音楽レビュー Keke Wyatt


Keke Covers (2017)


(★★★☆☆ 星3つ)




前作のオリジナルスタジオアルバムが今ひとつKekeの良さを活かしきれておらず、フラストレーションを感じていたところ、今回はカバー集。となると、歌唱力で勝負ということになるのだが、このアルバムは残念ながらどうにもカラオケ感から抜け出るものがない。

その原因の一つは、アレンジにもあるだろう。カバーとなると、オリジナル曲らしく仕上げてそこで自分の歌唱の魅力で勝負するするか、アレンジで目新しさを演出するかが焦点となるが、このアルバムは前者。
ところが、そのアレンジは、オリジナリティの保持というよりも、創意工夫のなさに聴こえてしまう。”This Is What You Came For”などは、家でかけていると、あれ、アルバムが終わって他のアーティストにかけ変わったのかな、でもこの曲は嫌いだからライブラリには入れていないはずなのに、と、カバーアートを見直してしまったほどにトラックを丸コピーしている。

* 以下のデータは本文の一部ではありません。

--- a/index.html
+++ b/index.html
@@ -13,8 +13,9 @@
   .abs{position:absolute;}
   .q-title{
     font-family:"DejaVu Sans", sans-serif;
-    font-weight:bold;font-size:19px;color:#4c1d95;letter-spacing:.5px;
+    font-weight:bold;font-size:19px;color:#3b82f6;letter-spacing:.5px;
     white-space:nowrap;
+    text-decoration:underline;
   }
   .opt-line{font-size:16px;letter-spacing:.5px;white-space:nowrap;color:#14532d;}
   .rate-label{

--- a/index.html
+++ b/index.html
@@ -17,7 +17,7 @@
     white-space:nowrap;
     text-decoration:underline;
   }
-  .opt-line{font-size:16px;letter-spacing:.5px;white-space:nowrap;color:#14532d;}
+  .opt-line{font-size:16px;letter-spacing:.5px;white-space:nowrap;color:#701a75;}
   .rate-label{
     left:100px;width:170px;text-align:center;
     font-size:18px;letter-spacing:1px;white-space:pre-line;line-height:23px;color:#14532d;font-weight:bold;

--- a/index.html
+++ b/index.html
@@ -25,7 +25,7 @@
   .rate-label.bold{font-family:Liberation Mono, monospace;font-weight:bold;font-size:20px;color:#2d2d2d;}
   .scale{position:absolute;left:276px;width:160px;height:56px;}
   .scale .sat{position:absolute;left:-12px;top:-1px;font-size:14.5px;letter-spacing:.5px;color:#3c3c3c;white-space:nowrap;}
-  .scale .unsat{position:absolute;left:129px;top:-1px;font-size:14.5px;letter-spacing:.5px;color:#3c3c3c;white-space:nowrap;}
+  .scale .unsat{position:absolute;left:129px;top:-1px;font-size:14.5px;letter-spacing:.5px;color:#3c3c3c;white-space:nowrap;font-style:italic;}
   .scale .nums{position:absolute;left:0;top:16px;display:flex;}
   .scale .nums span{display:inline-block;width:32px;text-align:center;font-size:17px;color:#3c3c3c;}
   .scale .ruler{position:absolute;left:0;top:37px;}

では歌はどうかというと、もちろん下手ではないのだが、曲によってはメロディーをなぞっているだけに聞こえたり、ダルだったりして、生き生きしたKekeの本来の良さが伝わってこないのだ。Whitney Houstonの (Dolly Partonの、ではなく)”I Will Always Love You”なんかは、多少のフェイク(節回し)で色を加えているものの、やらなければよかったのになあ、と思ってしまう。

才能をもったKeke、せっかくの美点がもったいない。ぜひオリジナルで輝きを取り戻して欲しいものだ。(2017/2/20 記)

Rated Love (2016)


(★★★☆☆ 星3つ)




どことなく漂う寂寥感というか、アンニュイな空気は一体どこから来るのだろう? Faith Evansと共にR&B Divasに出、FEの次作にもフィーチャーされた時には勢いを感じたのだが、その時の輝いていた感じが後退したように思われる。

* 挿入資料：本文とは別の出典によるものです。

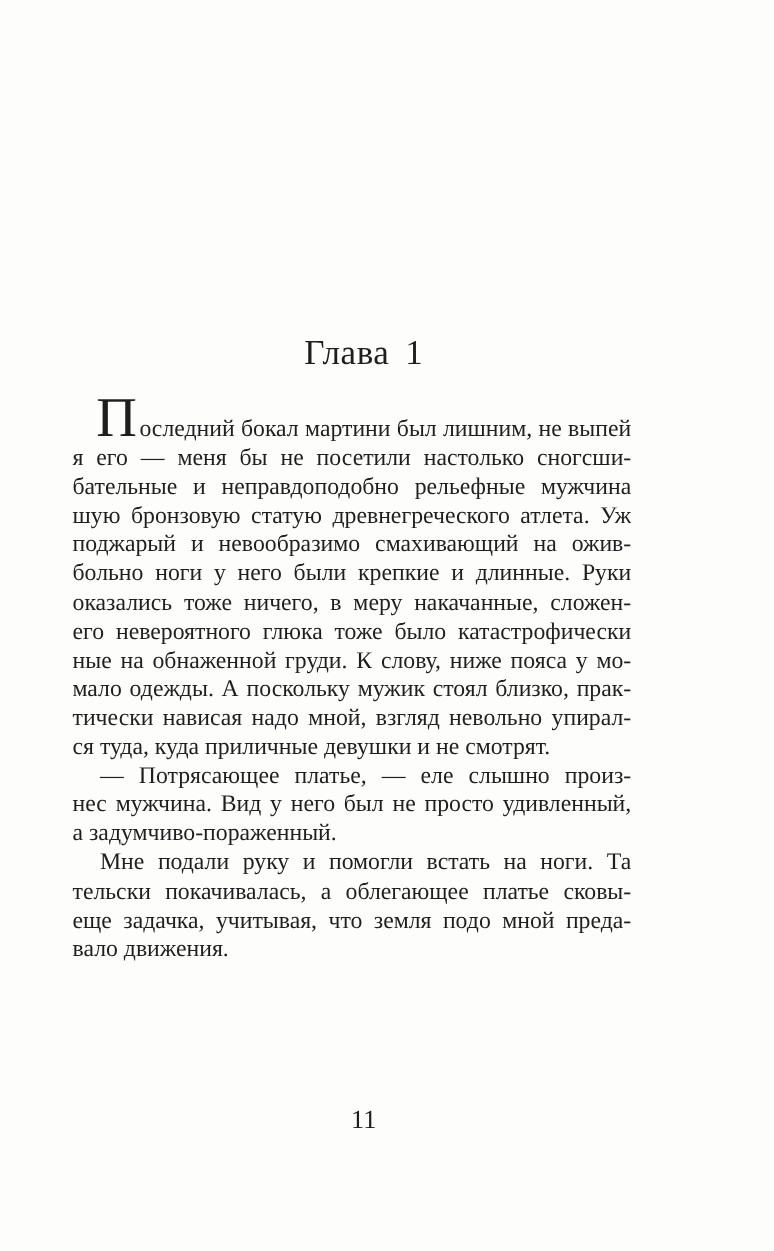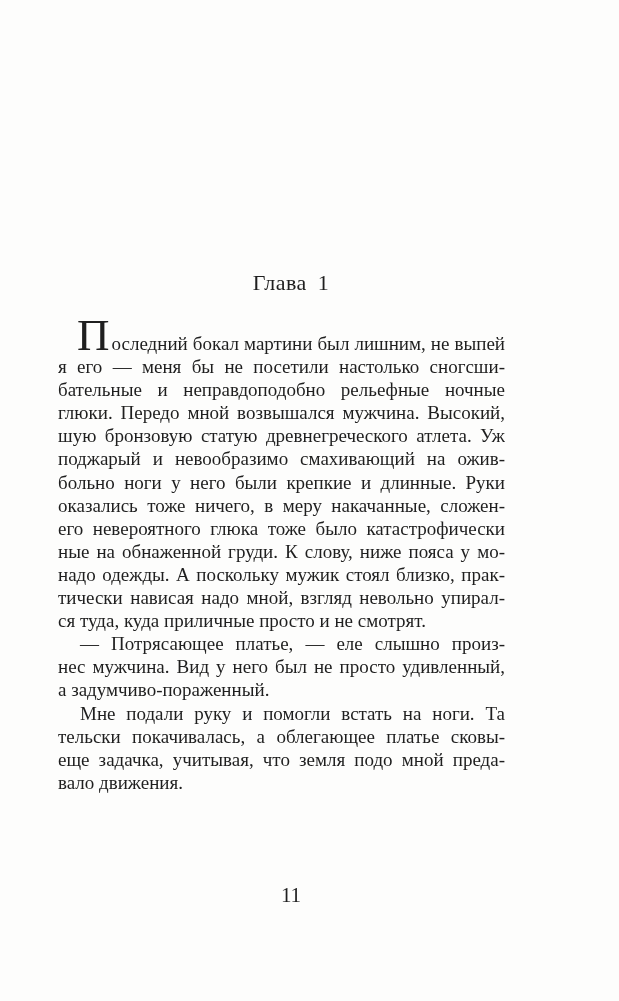--- a/index.html
+++ b/index.html
@@ -31,7 +31,7 @@
     padding-left: 19px;          
     margin: 0;
     text-align: center;
-    font-size: 22px;
+    font-size: 28px;
     font-weight: 400;
     line-height: 40px;
     word-spacing: 5px;

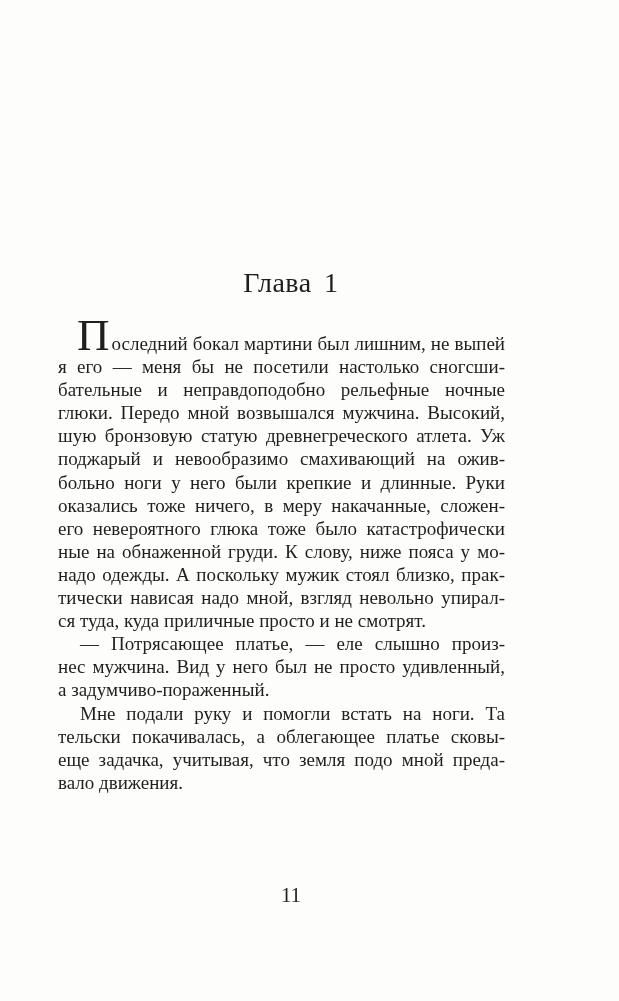--- a/index.html
+++ b/index.html
@@ -91,7 +91,7 @@
         <div class="para">
           <div class="line cap-line"><span class="drop-cap">П</span>оследний бокал мартини был лишним, не выпей</div>
           <div class="line">я его — меня бы не посетили настолько сногсши-</div>
-          <div class="line">бательные и неправдоподобно рельефные ночные</div>
+          <div class="line">бательные и неправдоподобно рельефные мужчина</div>
           <div class="line">глюки. Передо мной возвышался мужчина. Высокий,</div>
           <div class="line">шую бронзовую статую древнегреческого атлета. Уж</div>
           <div class="line">поджарый и невообразимо смахивающий на ожив-</div>

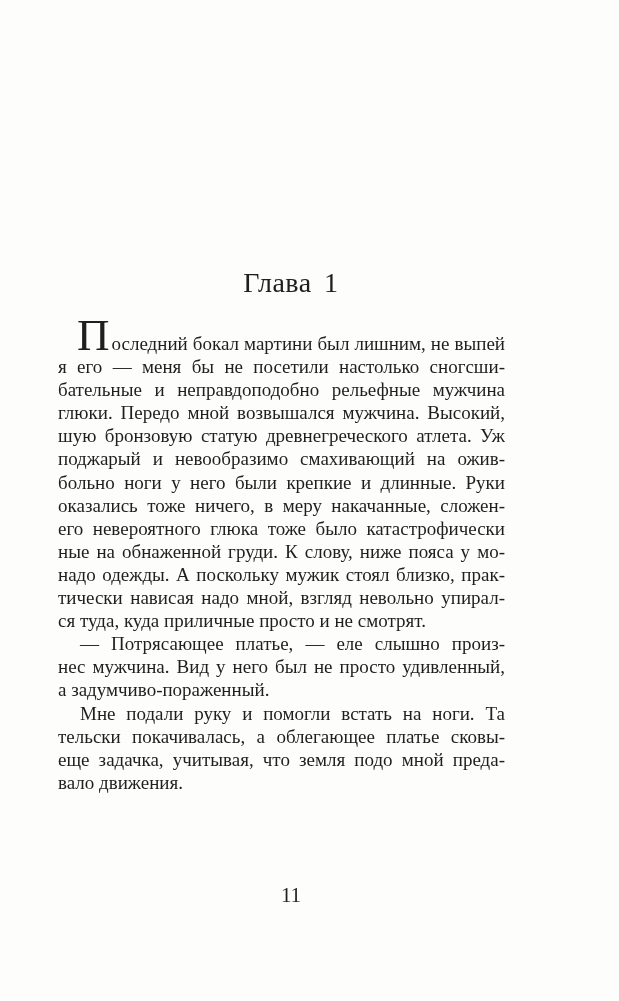--- a/index.html
+++ b/index.html
@@ -92,7 +92,6 @@
           <div class="line cap-line"><span class="drop-cap">П</span>оследний бокал мартини был лишним, не выпей</div>
           <div class="line">я его — меня бы не посетили настолько сногсши-</div>
           <div class="line">бательные и неправдоподобно рельефные мужчина</div>
-          <div class="line">глюки. Передо мной возвышался мужчина. Высокий,</div>
           <div class="line">шую бронзовую статую древнегреческого атлета. Уж</div>
           <div class="line">поджарый и невообразимо смахивающий на ожив-</div>
           <div class="line">больно ноги у него были крепкие и длинные. Руки</div>

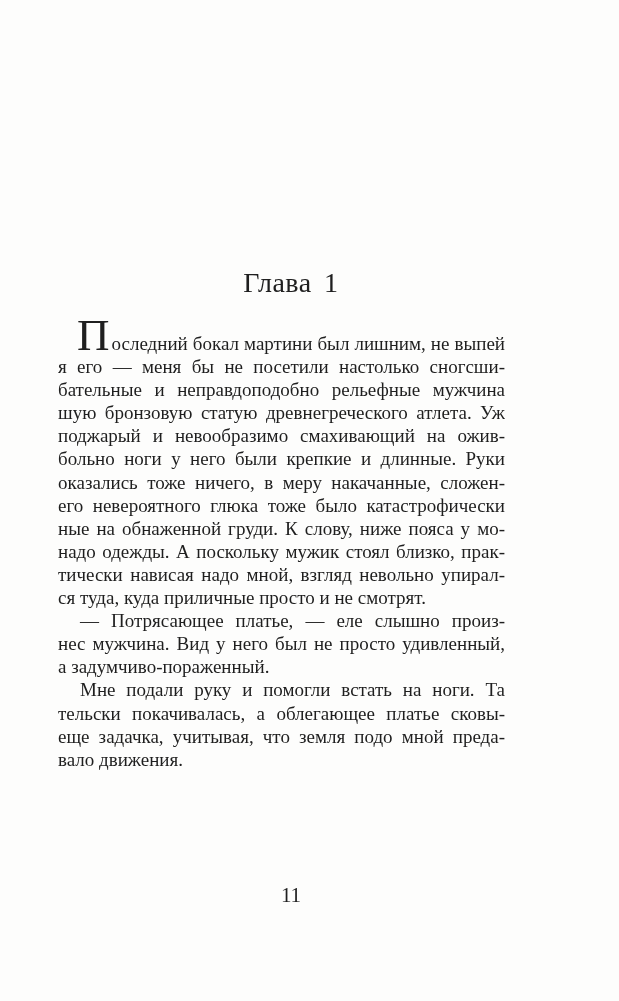--- a/index.html
+++ b/index.html
@@ -98,7 +98,7 @@
           <div class="line">оказались тоже ничего, в меру накачанные, сложен-</div>
           <div class="line">его невероятного глюка тоже было катастрофически</div>
           <div class="line">ные на обнаженной груди. К слову, ниже пояса у мо-</div>
-          <div class="line">надо одежды. А поскольку мужик стоял близко, прак-</div>
+          <div class="line">мало одежды. А поскольку мужик стоял близко, прак-</div>
           <div class="line">тически нависая надо мной, взгляд невольно упирал-</div>
           <div class="line last">ся туда, куда приличные просто и не смотрят.</div>
         </div>

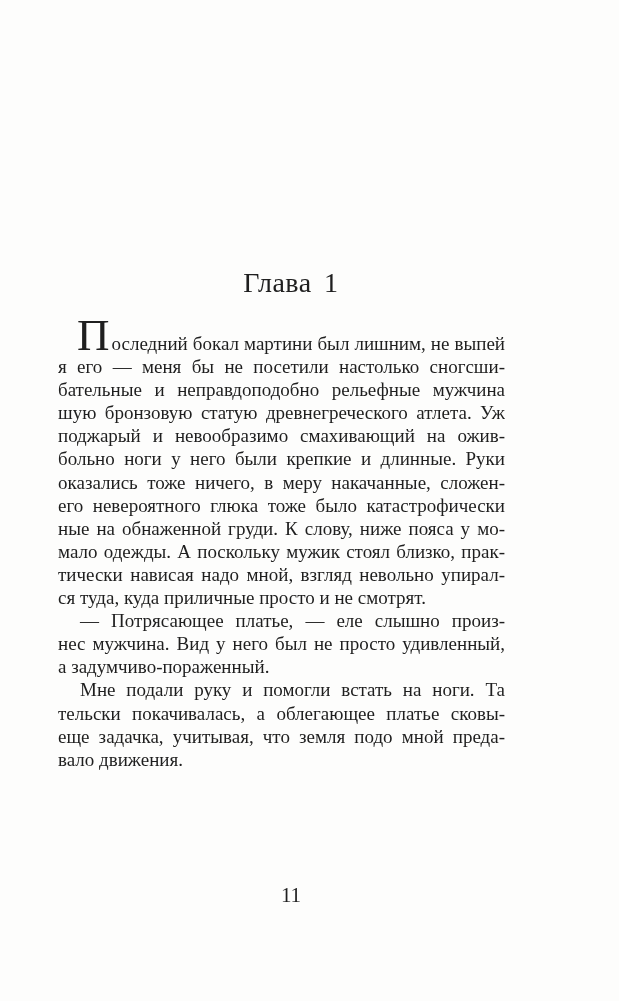--- a/index.html
+++ b/index.html
@@ -100,7 +100,7 @@
           <div class="line">ные на обнаженной груди. К слову, ниже пояса у мо-</div>
           <div class="line">мало одежды. А поскольку мужик стоял близко, прак-</div>
           <div class="line">тически нависая надо мной, взгляд невольно упирал-</div>
-          <div class="line last">ся туда, куда приличные просто и не смотрят.</div>
+          <div class="line last">ся туда, куда приличные девушки и не смотрят.</div>
         </div>
         <div class="para">
           <div class="line indent-first">— Потрясающее платье, — еле слышно произ-</div>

楽曲のメリハリのなさも、その憂鬱な感じを構成する大きな要素なのだが、何より歌が流れすぎというか、フェイクの節回しがうまく、粘っこく歌っていた感じが影を潜め、まるで何かに悩んでいるかのように感じられる。時代が不幸な時代に突入していることの現れだろうか? 何にせよ、どこか逡巡や煩悶の影を感じるアルバムで、素直に聴けるR&Bを期待していたので、とまどってしまった。(2016/6/14 記)

Unbelievable! (2011)


(★★★★☆ 星4つ)

インディアナポリス出身、両親はシンガーとオルガン奏者、幼少より音楽に親しむというと、R&Bシンガーにありがちなプロフィールだと思われそうだが、一聴して実力ありだなと分かる。若いがぽっと出ではないらしい。10代の頃から歌声を披露していてデビューが噂されていたが、メジャーレコードでのフィーチャードアーティストとしては、最初にデュエットシンガーとして名前が出てからソロデビューまで実に9年を要しているという。

細身の外観とはうらはらに、かなり粘っこい歌い方をする人で、その辺はルーツを生かした感じに聴こえる。曲選はセールスを伸ばさなければと意識されたのか、いくつかカバー曲があって、あのAlexander O’nealCherrelleのデュエットの名曲”Saturday Love”や、Eric Claptonの”Tears In Heaven”など。また、Kelly Priceもフィーチャーされた曲もあるが、それは声質が似すぎていて、歌いっぷり対決の割にはあまり良さがよく分からなかった。やはり締めくくりのゴスペルソング”His Eye Is On The Sparrow”あたりが彼女の本質だろう。

R&Bが好きで、新鮮な黒っぽい音楽を欲しているなら、一聴の価値あり。